Odwrócił oskarżenie Zachodu, który zauważał, że siły separatystyczne na wschodzie Ukrainy używają broni będącej na wyposażeniu armii rosyjskiej: - Karabiny wykorzystywane przez Prawy Sektor są na wyposażeniu niektórych państw NATO, ale nie są używane przez żołnierzy ukraińskich, ani przez Gwardię Narodową. Prawy Sektor ma wsparcie Zachodu - mówił.
Prosząc o pomoc Federację Rosyjską i Władimira Putina zaznaczył, że "jeśli niemożliwe jest wprowadzenie wojsk w celu ustabilizowania sytuacji", to apeluje przynajmniej o przysłanie "żywności, czy broni".
-
Fot. AP Photo/LOsservatore Romano, ho
Zwracając się do wiernych słowami modlitwy do Jezusa w Niedzielę Zmartwychwstania Pańskiego papież Franciszek powiedział: "Prosimy Cię, niech Twoje Zmartwychwstanie, które obchodzimy w tym roku wspólnie z Kościołami posługującymi się kalendarzem juliańskim, oświeci i natchnie pokojowe inicjatywy na Ukrainie, aby wszystkie zainteresowane strony, wspierane przez wspólnotę międzynarodową, pojęły każdy wysiłek mający na celu zapobieżenie przemocy i budowanie przyszłości kraju w duchu jedności i dialogu".
-
Ukraińskie MSW wydało oświadczenie, w którym podkreśliło, że służby państwowe nie kontrolują sytuacji w zdobytym przez uzbrojonych terrorystów Słowiańsku.
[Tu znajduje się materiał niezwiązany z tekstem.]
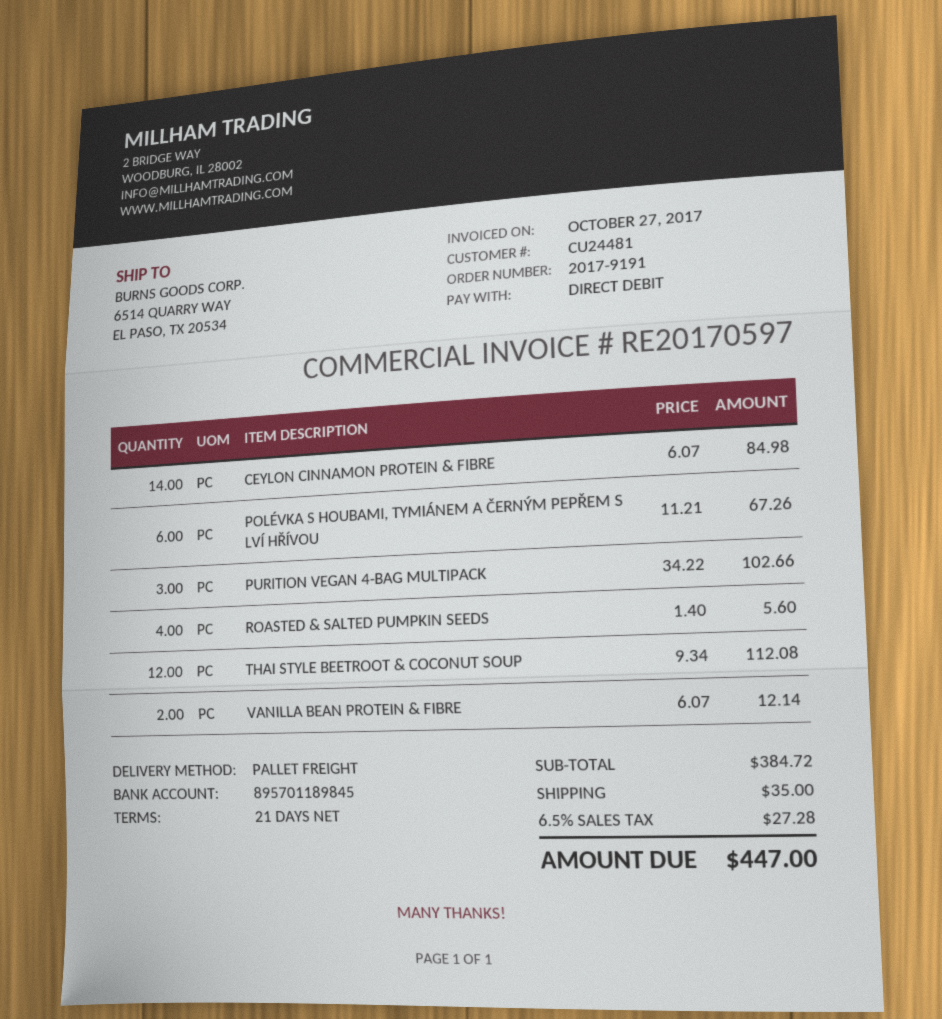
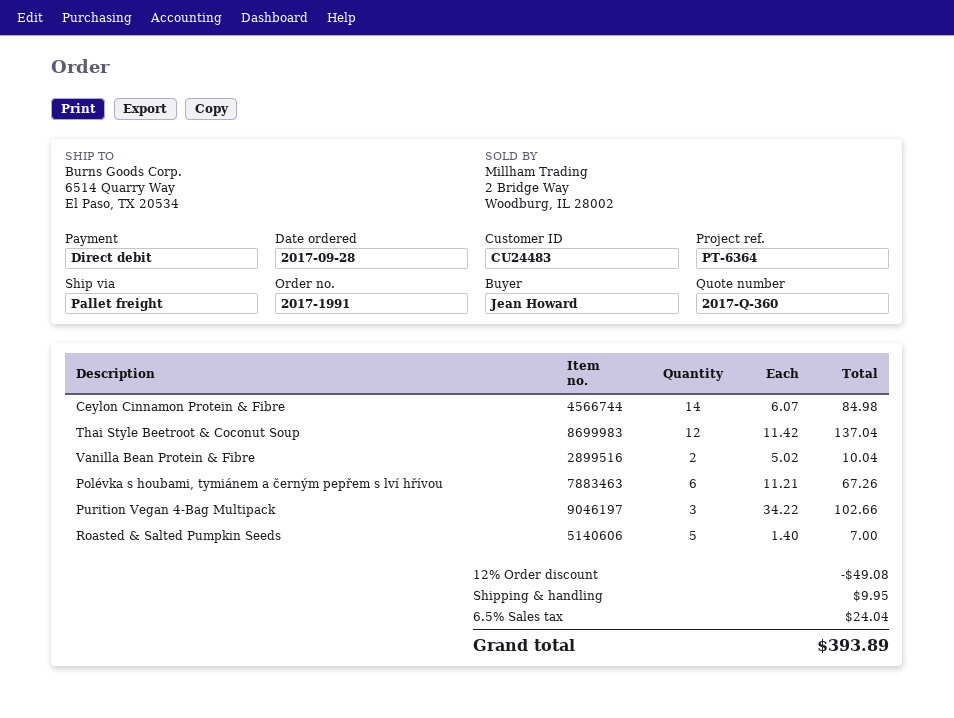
order number: 2017-9191 -> 2017-1991
customer number: CU24481 -> CU24483
ROASTED & SALTED PUMPKIN SEEDS: 4 x 1.40 = 5.60 -> 5 x 1.40 = 7.00
THAI STYLE BEETROOT & COCONUT SOUP: 12 x 9.34 = 112.08 -> 12 x 11.42 = 137.04
VANILLA BEAN PROTEIN & FIBRE: 2 x 6.07 = 12.14 -> 2 x 5.02 = 10.04
discount: none -> 12% = 49.08
shipping: 35.00 -> 9.95
tax: 6.5% = 27.28 -> 6.5% = 24.04
total: 447.00 -> 393.89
Słowiańsk nazwany został w oświadczeniu "najbardziej niebezpiecznym miastem na Ukrainie".
MSW zapewniło też, że w obwodzie Donieckim w nocy z 19 na 20 kwietnia nie przeprowadzano żadnych czynności operacyjnych.
-
PILNE
Fot . Przemek Wierzchowski / Agencja Gazeta
- To rzecz bardzo przykra, ale to co obserwujemy stawia pod wielkim znakiem zapytania realną możliwość współpracy świata zachodniego i Rosji. Nie tylko pod względem bezpieczeństwa, ale także gospodarczym i politycznym. Jak nie ma współpracy, to jest w zasadzie zimna wojna - powiedział prezydent Bronisław Komorowski, który gościł u Janiny Paradowskiej na antenie Telewizji Superstacja.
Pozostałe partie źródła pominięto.